Improving statistical power in severe malaria genetic association studies by augmenting phenotypic precision (eLife, 2021)
https://elifesciences.org/articles/69698
The underlying work is broken down into a few RMarkdown and R scripts:
- Data_Prep: this puts together the analysis datasets into a manageable set. This script can only be run with access to the original data files - this needs permission via data access committees (see details below)
- Mixture_modelling: this is the main script for the diagnostic model of severe malaria. This generates Figures 1 and 3 of the paper. This script can be run using the curated dataset provided. Note that the Bayesian fitting for the diagnostic model takes a long time on a standard computer (approx 10 hours)
- Direct_typed_Association_Study: association study using the directly typed SNPs.
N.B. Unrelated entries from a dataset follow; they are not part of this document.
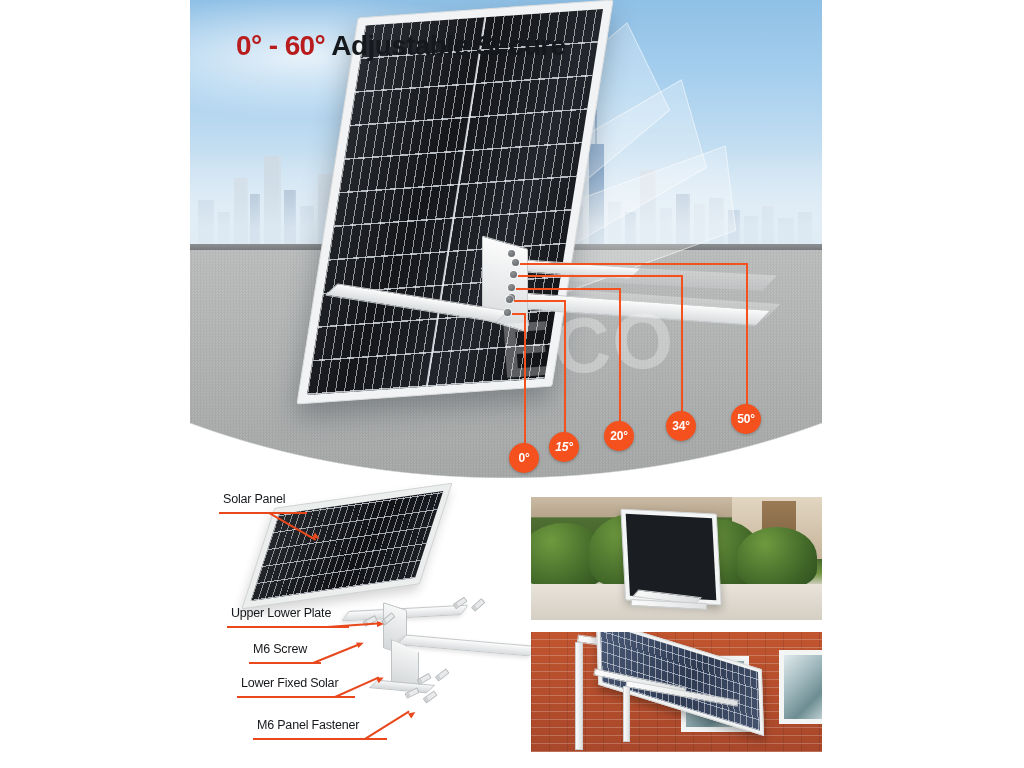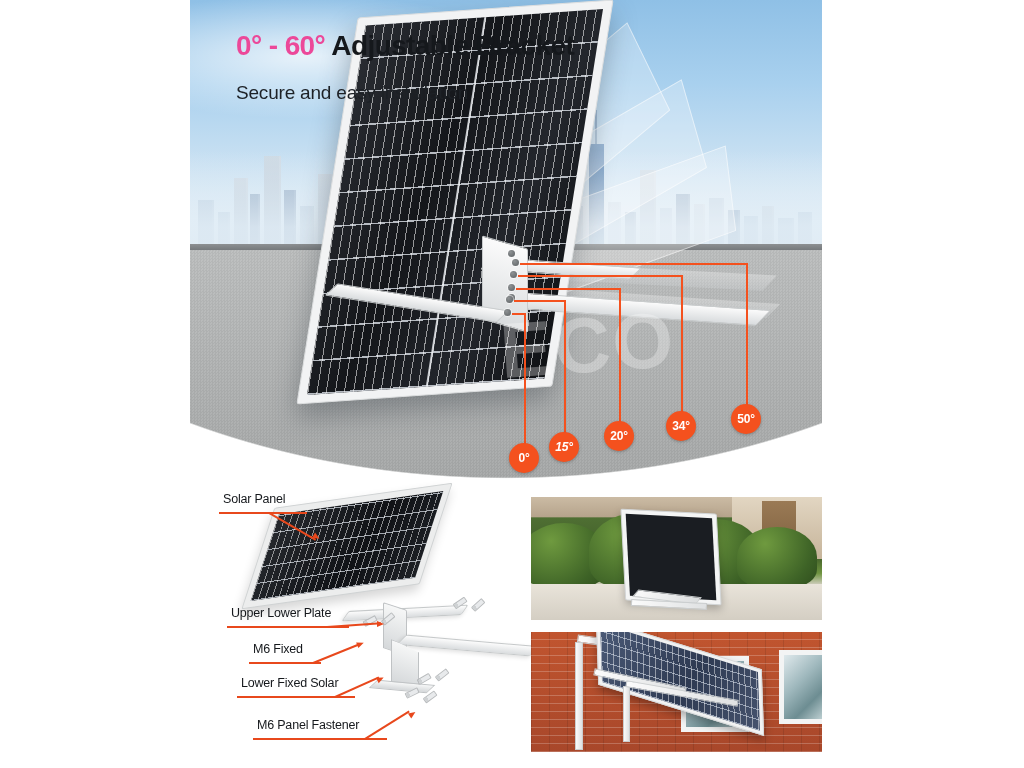"0° - 60°" .headline .deg { color: #ec4899 -> #b91c1c }
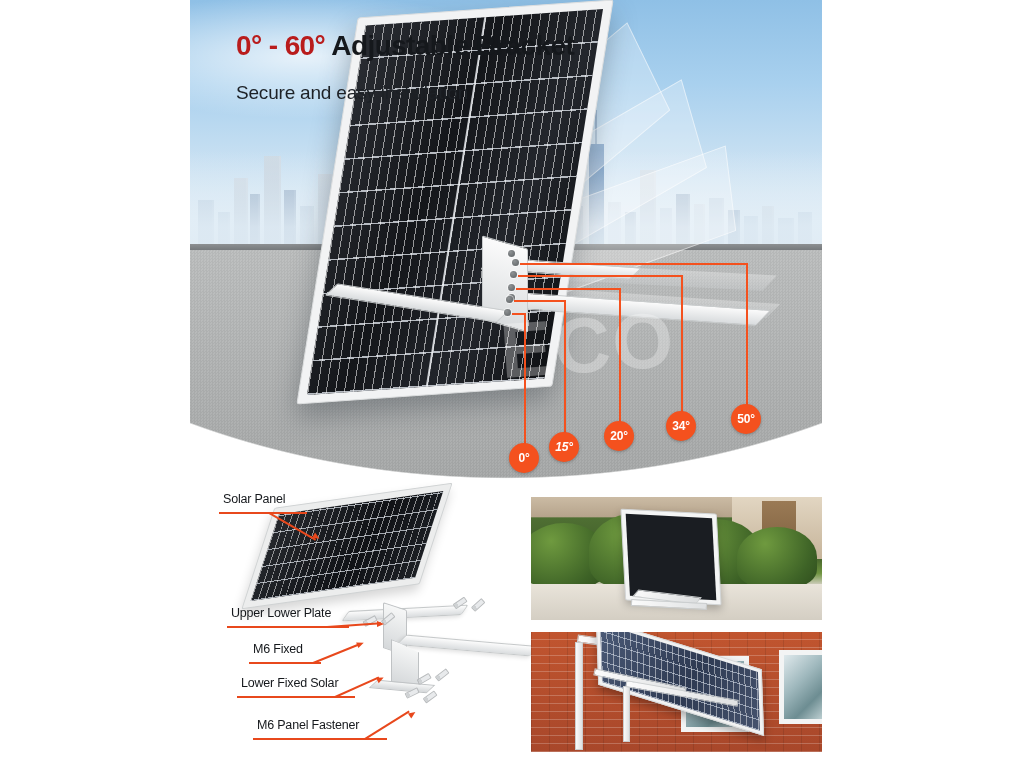"Adjustable Bracket" span { text: Bracket -> Secure }
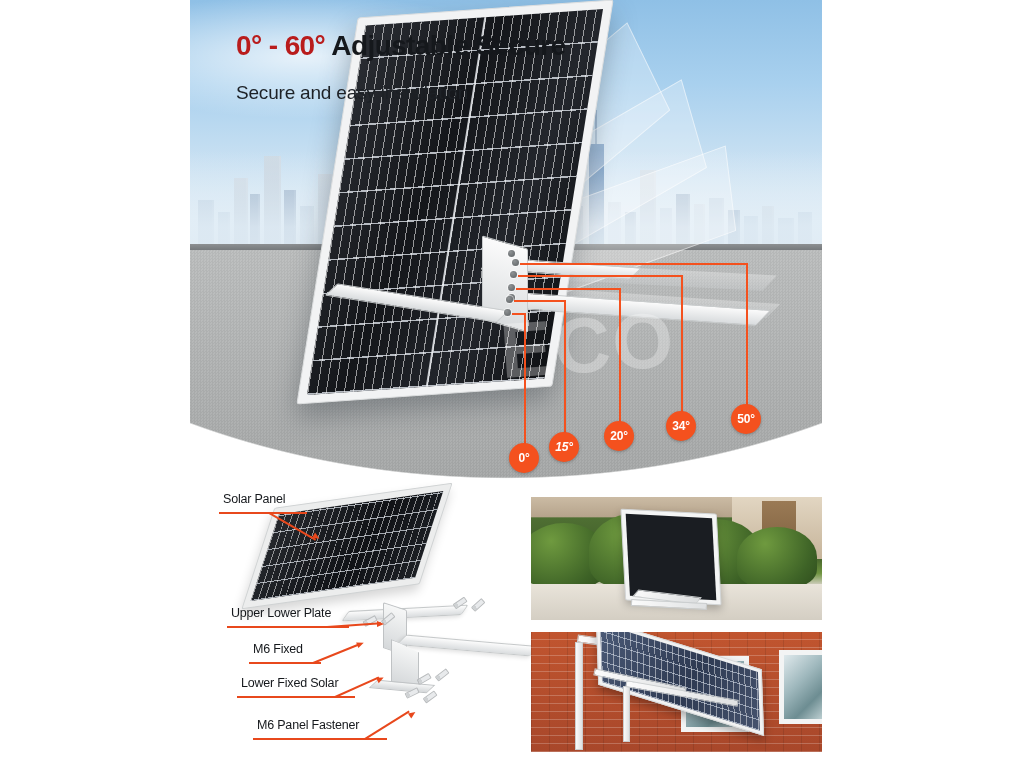"Secure and easy installation" div.subhead { html: <div>Secure and easy installation</div> -> none }
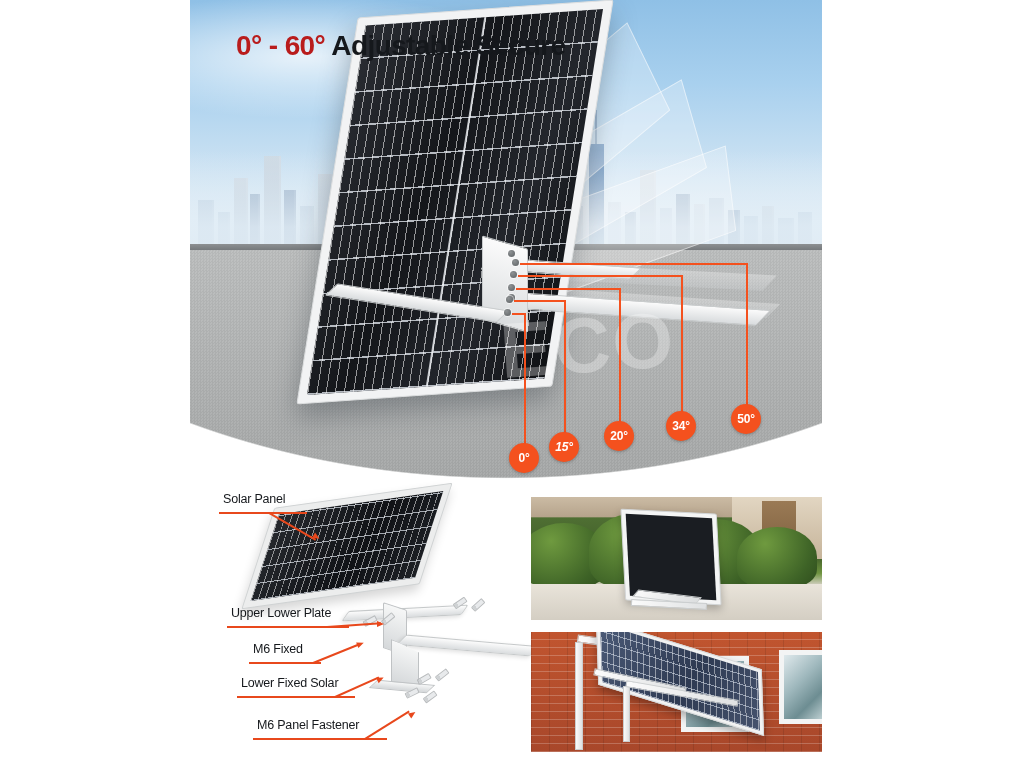"M6 Fixed" div.c-text { text: Fixed -> Screw }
This can only be run with access to the directly typed polymorphism data
- Extra_analyses: a few extra bits using the estimated probabilities of severe malaria, using data that are not open access (positive blood cultures, haematocrits)
- Simulation_study_weightedLikelihood: this implements the simulations given in Appendix 12 of the paper, showing how the weighted likelihood works
Any questions contact me: jwatowatson at gmail dot com
To run the models you will need a few widely used R packages plus two key model fitting packages:
- rstan (run the Bayesian models)
- mgcv (fit the generalised additive models using penalised splines)
A curated minimal clinical dataset is currently available alongside the code on this github repository. This does not contain any genetic data apart from sickle genotyping. The GWAS reported in this paper used genome-wide genotyping data generated by the MalariaGen consortium. These data are available on request from the European Genome-Phenome Archive (dataset accession ID: EGAD00010001742).
Requests for access to appropriately anonymized clinical data and directly typed genetic variants for the Kenyan severe malaria cohort can be made by application to the data access committee at the KEMRI–Wellcome Trust Research Programme by e-mail to mmunene at kemri hyphen wellcome dot org.
The FEAST trial datasets are available from the principal investigator on reasonable request (k dot maitland at imperial dot ac dot uk). Requests for access to appropriately anonymized clinical data from the AQ and AAV Vietnam study and the Asian paediatric cohort can be made via the Mahidol Oxford Tropical Medicine Research Unit data access committee by emailing me (jwatowatson at gmail dot com).